Heute soll diese Entscheidung hier als absurd hingestellt werden. Und das, obwohl die Mitglied der Findungskommission schon frühzeitig registrieren mussten, dass der beauftragte Personalberater auf das Alter Margarita Kaufmanns und ihre daraus folgende sehr wahrscheinliche Unwählbarkeit hingewiesen hat. Zudem hat sich Oberbürgermeister Jörg Dehm, der als Verwaltungschef Herr des Verfahrens war, aufgrund aufkeimender Zweifel mehrfach Rechtsauskunft beim Innenministerium des Landes und der Bezirksregierung eingeholt. Trotz aller negativen Einschätzungen zur Wählbarkeit von Frau Kaufmann seitens des Innenministeriums und der damit einhergehenden dringenden Empfehlung, Frau Kaufmann nicht zur Wahl zuzulassen, entschied sich Herr Dehm dazu, eben dies doch zu tun. Hier muss die SPD im Rat wiederholt feststellen, dass Recht und Gesetz für Herrn Dehm offenbar nicht zählen. Einmal mehr hat Herr Dehm sich damit aus parteitaktischen Gründen von der CDU-Fraktion einspannen lassen.
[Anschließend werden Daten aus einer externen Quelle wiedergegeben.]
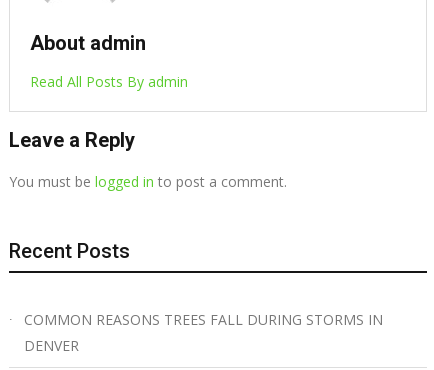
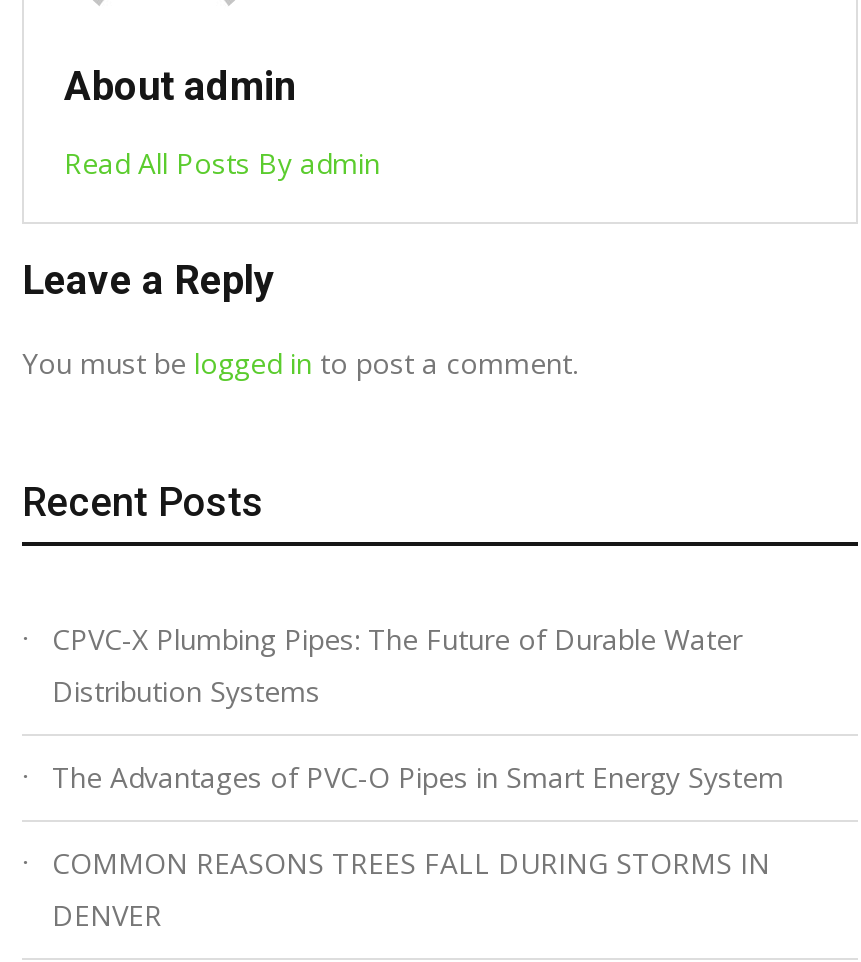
+ CPVC-X Plumbing Pipes: The Future of Durable Water
+ Distribution Systems
+ The Advantages of PVC-O Pipes in Smart Energy System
Das Ergebnis dieses selbstherrlichen Vorgehens ist ernüchternd: Ein erneuter Image-Schaden für unsere Stadt durch eine grob fahrlässig in Kauf genommene rechtswidrige Wahl, rund 40.000 Euro Ausgaben in Zeiten knapper Kassen für die Personalberatung, die eben nicht Frau Kaufmann, sondern den unterlegenen Kandidaten auf Platz 1 sieht und zwei beschädigte Personen. Denn der bessere Kandidat fiel der Parteitaktik zum Opfer und die vom Rat gewählte Kandidatin ist nunmehr auf unbestimmte Zeit zum Warten verurteilt, bis ein höchstinstanzliches Urteil gesprochen wird. Doch es wird noch schlimmer: Der Mehrheit des Rates genügt heute nicht die Bestätigung der rechtswidrigen Wahl, jetzt soll die Stadt auch noch gegen den Regierungspräsidenten klagen, der diese Bestätigung aus formalrechtlichen Gründen als nichtig erklären muss.

„Das alles ist unwürdig und unnötig. Die CDU und auch die anderen im Rat vertretenen Parteien hätten heute die Chance gehabt, das skandalöse Theater mit ihren Stimmen zu beenden. Aber nein, sie treiben es gemeinsam weiter auf die Spitze und vergessen dabei, dass das ab Mai verwaiste Dezernat so lange nicht mit einer neuen Chefin oder einem neuen Chef besetzt werden kann, bis eine eindeutige gerichtliche Klärung herbeigeführt ist", bewertet der SPD-Ratsfraktionsvorsitzende Mark Krippner den Ausgang der Sondersitzung des Rates.

Hintergrund der Altersregelung im Landesbeamtengesetz ist der Umstand, dass der letzte Dienstherr einer Wahlbeamtin oder eines Wahlbeamten mit deren Renteneintritt sämtliche bis zu diesem Zeitpunkt erworbenen Pensionsansprüche bezahlen muss. Auch jene, die aus einer vorherigen Beamtentätigkeit bereits erworben wurden. Deshalb soll laut Beamtengesetz gewährleistet sein, dass die vorgegebene Wahlperiode von acht Jahren beim letzten Dienstherrn bis zum Pensionseintritt auch erbracht werden kann. Dies ist hier nicht der Fall. Dabei geht es nicht um Altersdiskriminierung, wie immer wieder argumentiert wird.

Der SPD-Fraktion im Rat geht es vielmehr darum, die Stadt vor hohen Folgekosten zu bewahren. Deshalb hat die SPD-Fraktion der Beanstandung der Wahl von Frau Kaufmann durch den Oberbürgermeister nicht widersprochen.